SECURITIES AND EXCHANGE COMMISSION

Washington, D.C. 20549

 

 

FORM 8-K

 

 

CURRENT REPORT

Pursuant to Section 13 or 15(d)

of the Securities Exchange Act of 1934

Date of Report (Date of earliest event reported): December 2, 2014

 

 

ANTHEM, INC.

(Exact name of registrant as specified in its charter)

 

 

 

Indiana   001-16751   35-2145715

(State or other jurisdiction

of incorporation)

 

(Commission

File Number)

 

(IRS Employer

Identification No.)

120 Monument Circle

Indianapolis, IN 46204

(Address of principal executive offices) (Zip Code)

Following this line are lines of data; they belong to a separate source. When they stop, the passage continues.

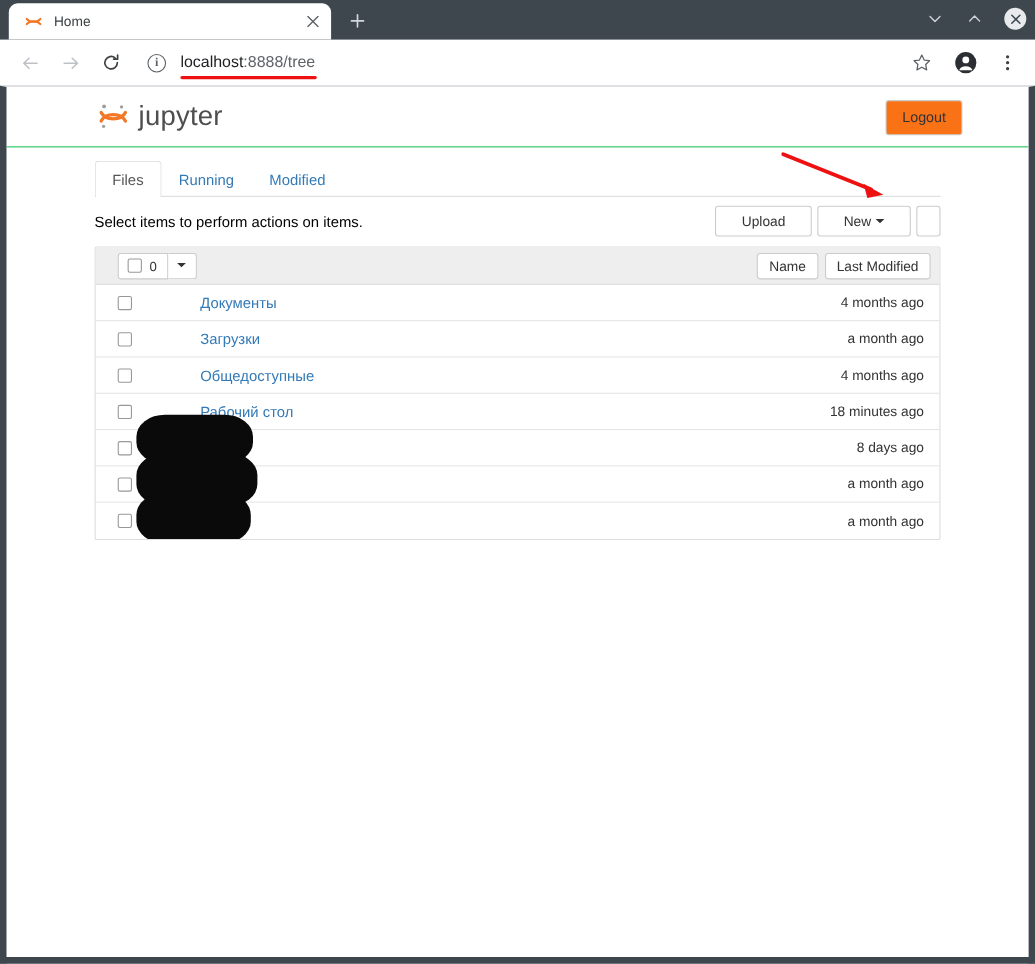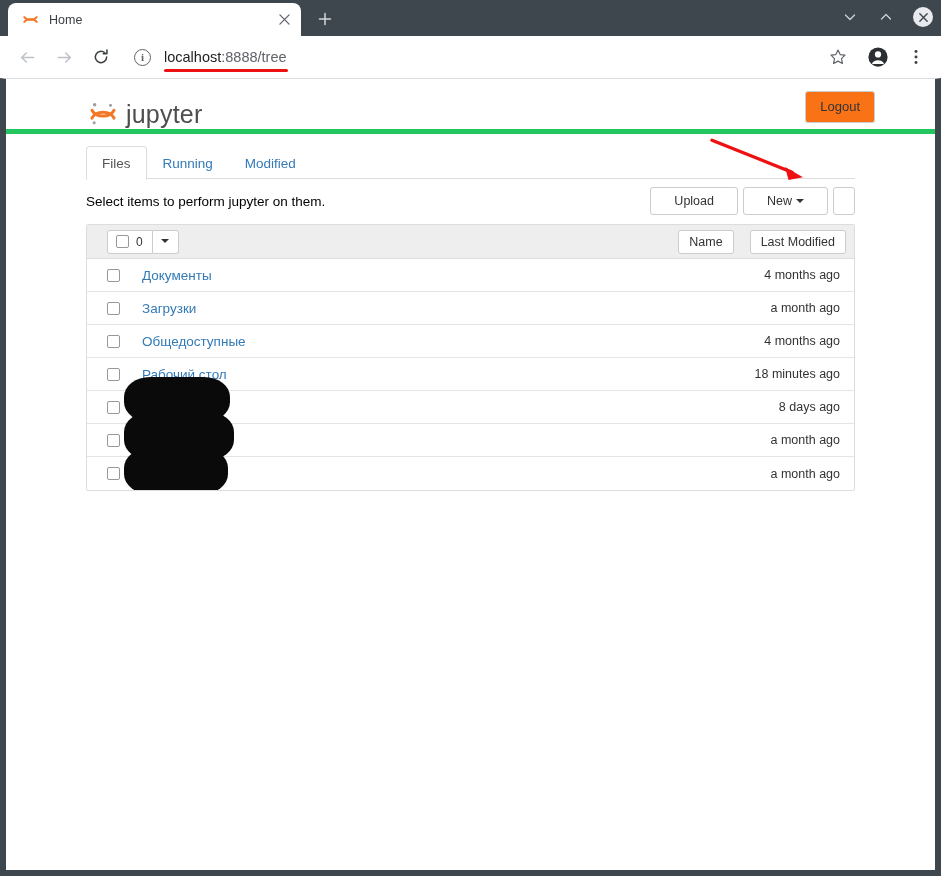"jupyter" .jp-header { align-items: flex-end -> center; border-bottom: 5px solid #22c55e -> 1px solid #22c55e }
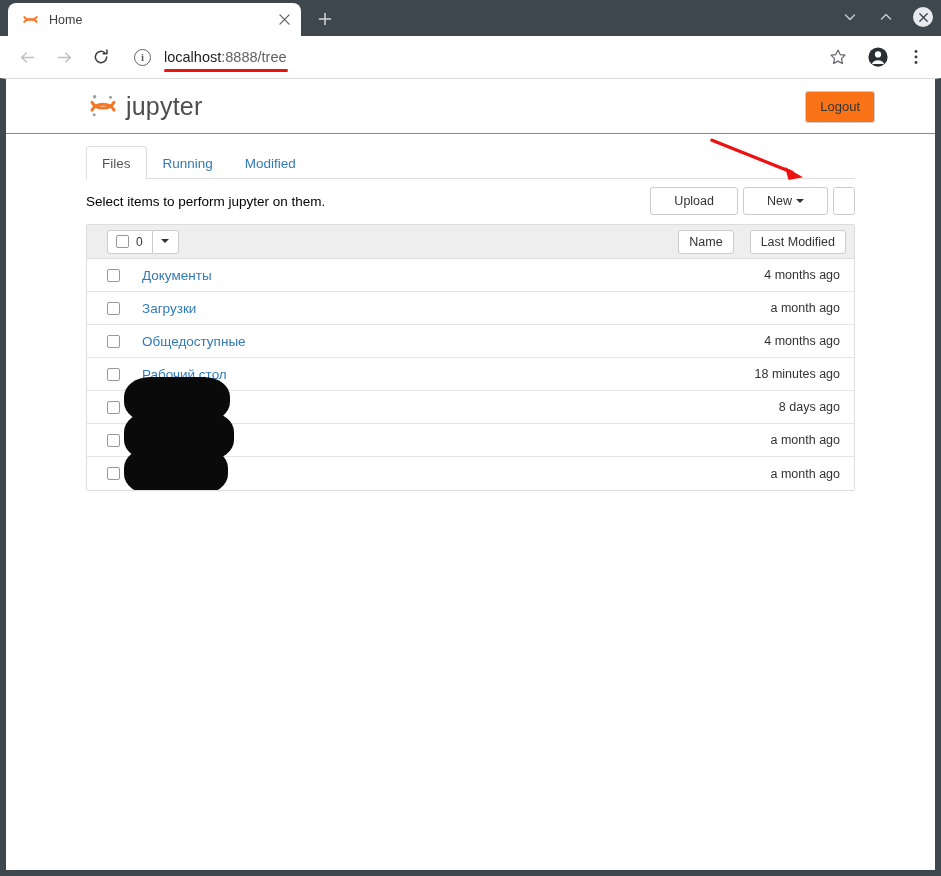"Select items to perform jupyter" span.jp-actiontext { text: jupyter on them -> actions on items }
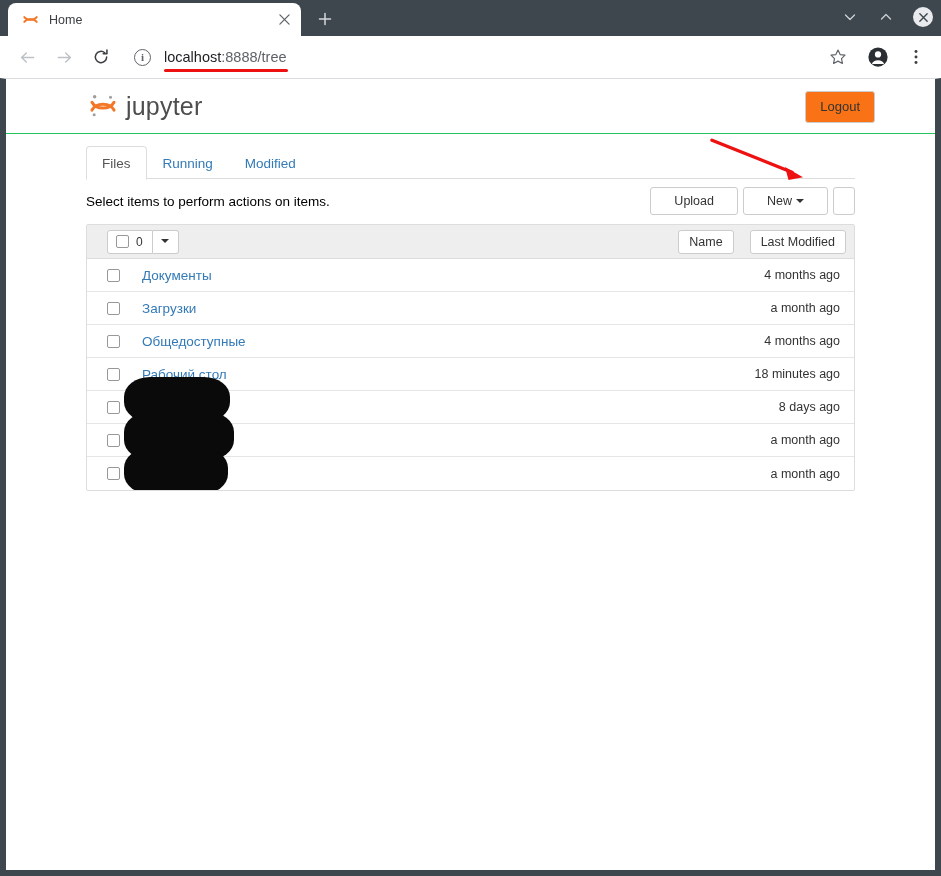"Name" .head-right { gap: 16px -> 6px }
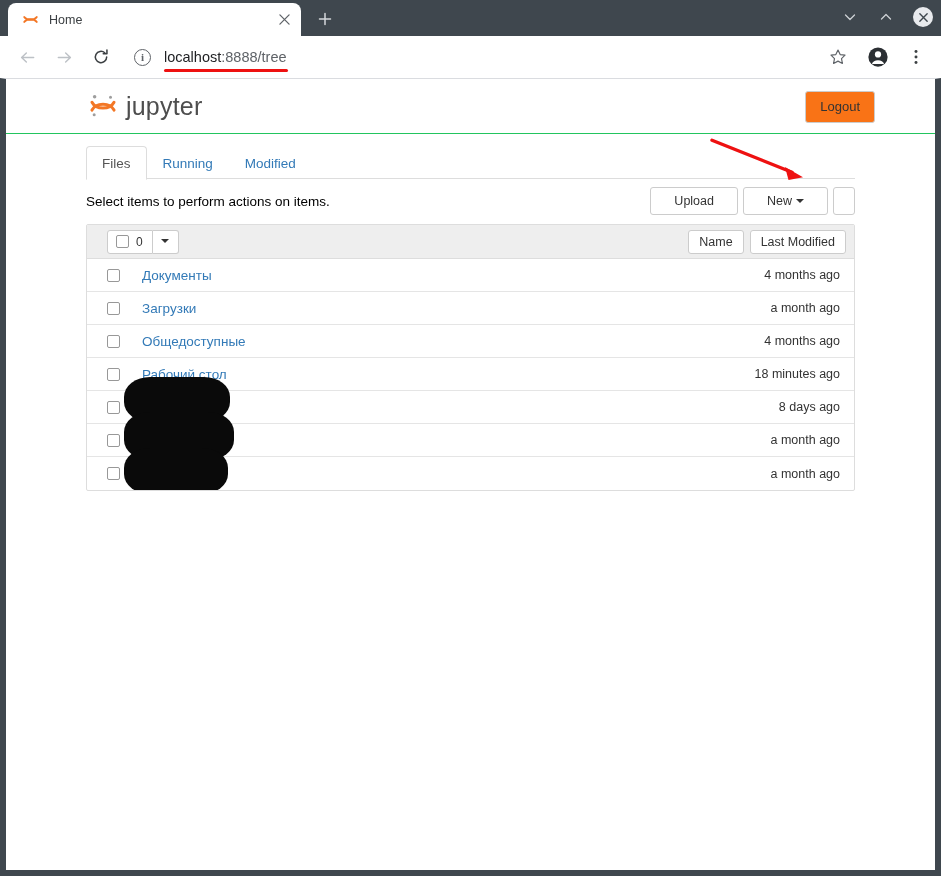"Документы" .jp-row { gap: none -> 40px }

Registrant’s telephone number, including area code: (317) 488-6000

WellPoint, Inc.

(Former name or former address, if changed since last report)

 

 

Check the appropriate box below if the Form 8-K filing is intended to simultaneously satisfy the filing obligation of the registrant under any of the following provisions (see General Instruction A.2. below):

 

¨ Written communications pursuant to Rule 425 under the Securities Act (17 CFR 230.425)

 

¨ Soliciting material pursuant to Rule 14a-12 under the Exchange Act (17 CFR 240.14a-12)

 

¨ Pre-commencement communications pursuant to Rule 14d-2(b) under the Exchange Act (17 CFR 240.14d-2(b))

 

¨ Pre-commencement communications pursuant to Rule 13e-4(c) under the Exchange Act (17 CFR 240.13e-4(c))

 

 

 


Section 5 – Corporate Governance and Management.

Item 5.02 Departure of Directors or Certain Officers; Election of Directors; Appointment of Certain Officers; Compensatory Arrangements of Certain Officers

The Board of Directors of WellPoint, Inc. (the “Company”) approved amendments to the Company’s Incentive Compensation Plan (the “Plan”) to reflect the name change of the Company, as more fully described in Item 5.03 below and to amend Section 17.1 of the Plan to prohibit the repricing of options and stock appreciation rights without shareholder approval. A restatement of the Plan, which includes the amendments referred to above, is filed as Exhibit 10.2 to this report and incorporated herein by reference.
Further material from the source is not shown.